The moment he got out of the truck, the crows on the streetlight flew off, cawing maniacally, to a nearby stand of fir. The adults on the grass lifted and cocked their heads, getting a better look at Darren, then went back to foraging.
He put on his leather gloves and dropped the tailgate. The
box had fallen over onto its side and the untouched slice of bread had slid out. Both box and bread were covered in guano. The bittern was silently opening and closing its long bill. The slender legs were of an unearthly green colour that reminded Darren of Martians, and he felt briefly boyish.
Slowly the bird stretched its bill up towards the roof of the truck, revealing black streaks on a pale throat and belly. Two bulging eyes peered around the base of the bill and regarded Darren coolly. There was a drop of blood on one of the wings. Darren reached for the bird, knowing it would be as light as a leaf.
He carried the bittern out onto the marsh grass where it collapsed around itself like a small broken umbrella, then he backed away from it several metres and waited. Eventually the bird picked itself up and began taking slow, stealthy steps away from Darren until it stopped and pointed its neck skywards, its reed-like body now parallel with the grasses surrounding it.
When Darren was back at the truck he turned and searched for the bittern. The camouflage was a success. He brought the binoculars to his eyes, but knew he would never find the bird again. He looked down at his feet, up at the sky, then searched one last time with his naked eye. No luck. While he was reassured that tens of thousands of years of natural selection had an unequivocal purpose, he also felt a peculiar loss. He almost took a step back out onto the marsh, but that would have been counterproductive.
That night Darren was working at the kitchen table on his laptop, reviewing data from several years of oiled bird surveys. Predictable patterns were emerging. When he heard the crying, he panicked slightly, assuming it was the baby. She was sleeping in her own room now and in a crib â a huge rig for such a creature â and if she were feeling lost and abandoned, it would be no surprise to him.
But when Darren opened the door to the baby's room he was met by silence. She was asleep, little pockets of air passing rhythmically in and out of her body in the manner of any living creature at rest. His concern took a new course.
He found Heather sitting upright in the bed, looking bewildered, self-conscious, just-awoken.
“Is she okay?” she whispered.
He nodded. “Asleep.” His voice felt gravelly.

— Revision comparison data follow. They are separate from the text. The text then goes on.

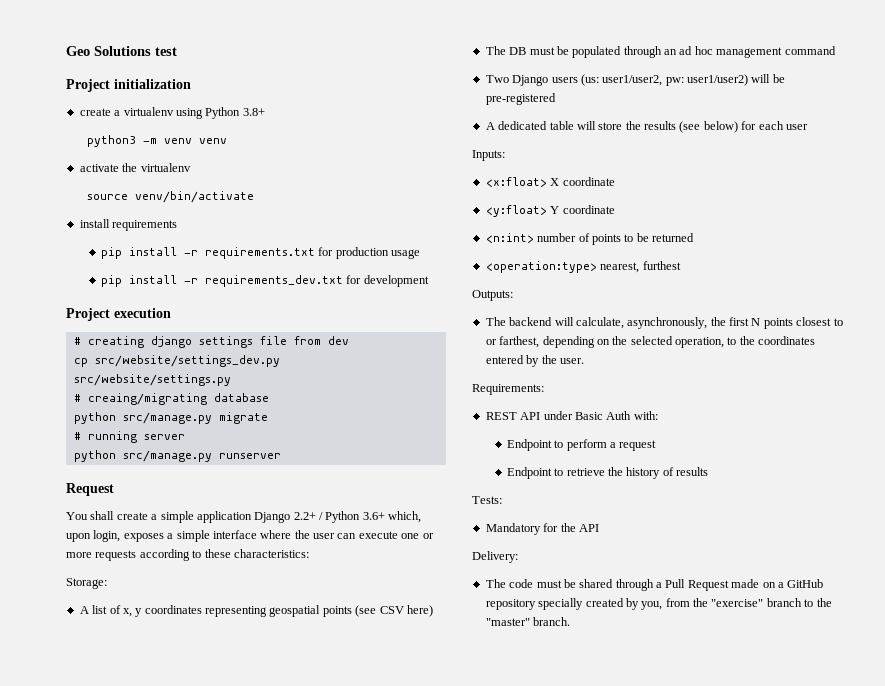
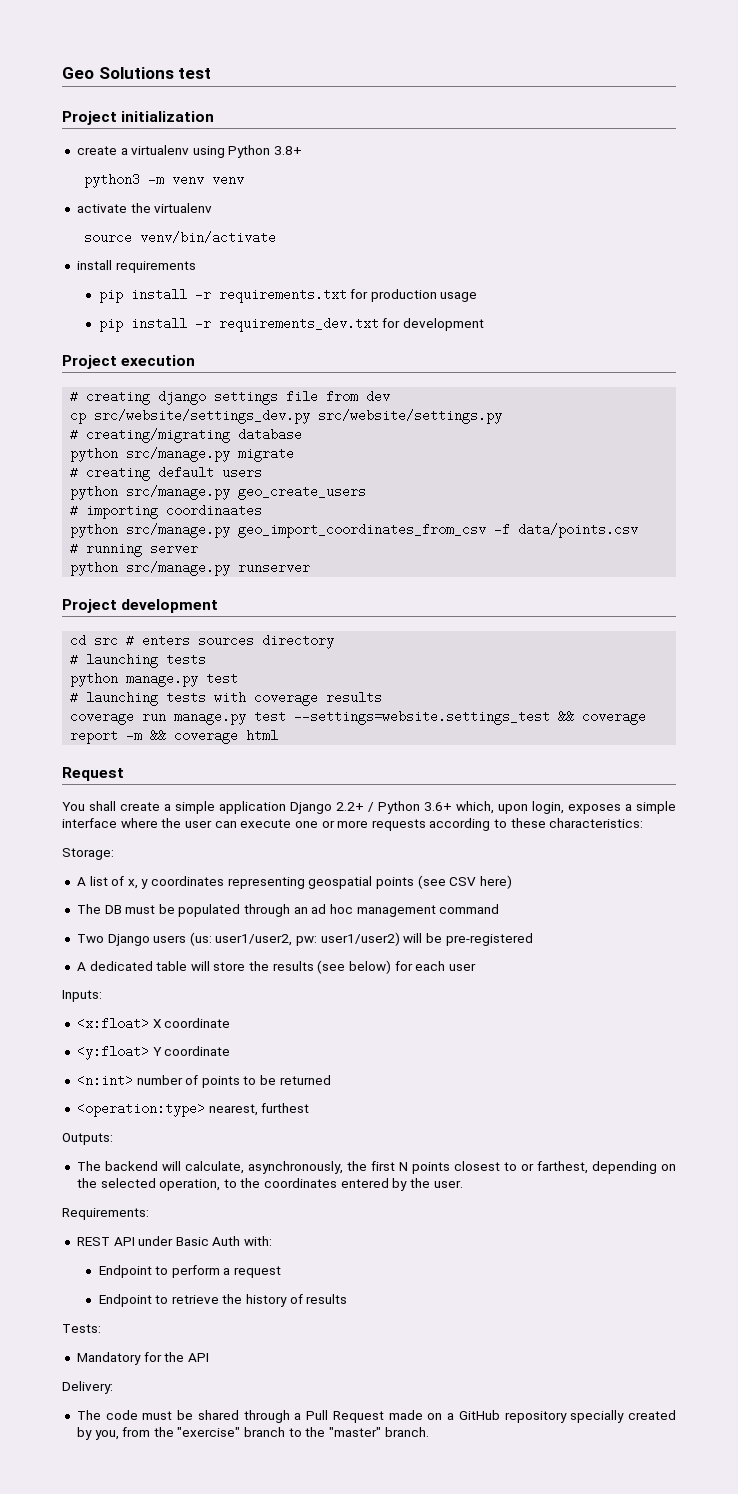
- # creaing/migrating database
+ # creating/migrating database
+ # creating default users
+ python src/manage.py geo_create_users
+ # importing coordinaates
+ python src/manage.py geo_import_coordinates_from_csv -f data/points.csv
+ Project development
+ cd src # enters sources directory
+ # launching tests
+ python manage.py test
+ # launching tests with coverage results
+ coverage run manage.py test --settings=website.settings_test && coverage report -m && coverage html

“Are you all right, Darren? You look tired.” She raised herself to a kneeling position and gave him a look that was a little sheepish, a little sly. She opened her arms to him.
She was such a small thing, he thought, holding her, so much smaller than you would expect.
They stayed like that for a while, and he thought some embarrassing thoughts about being together forever and being perfect for each other. The more he thought them, the more he wanted to voice them. He closed his eyes, loving every place on his body that came in contact with hers. He felt like he was flying.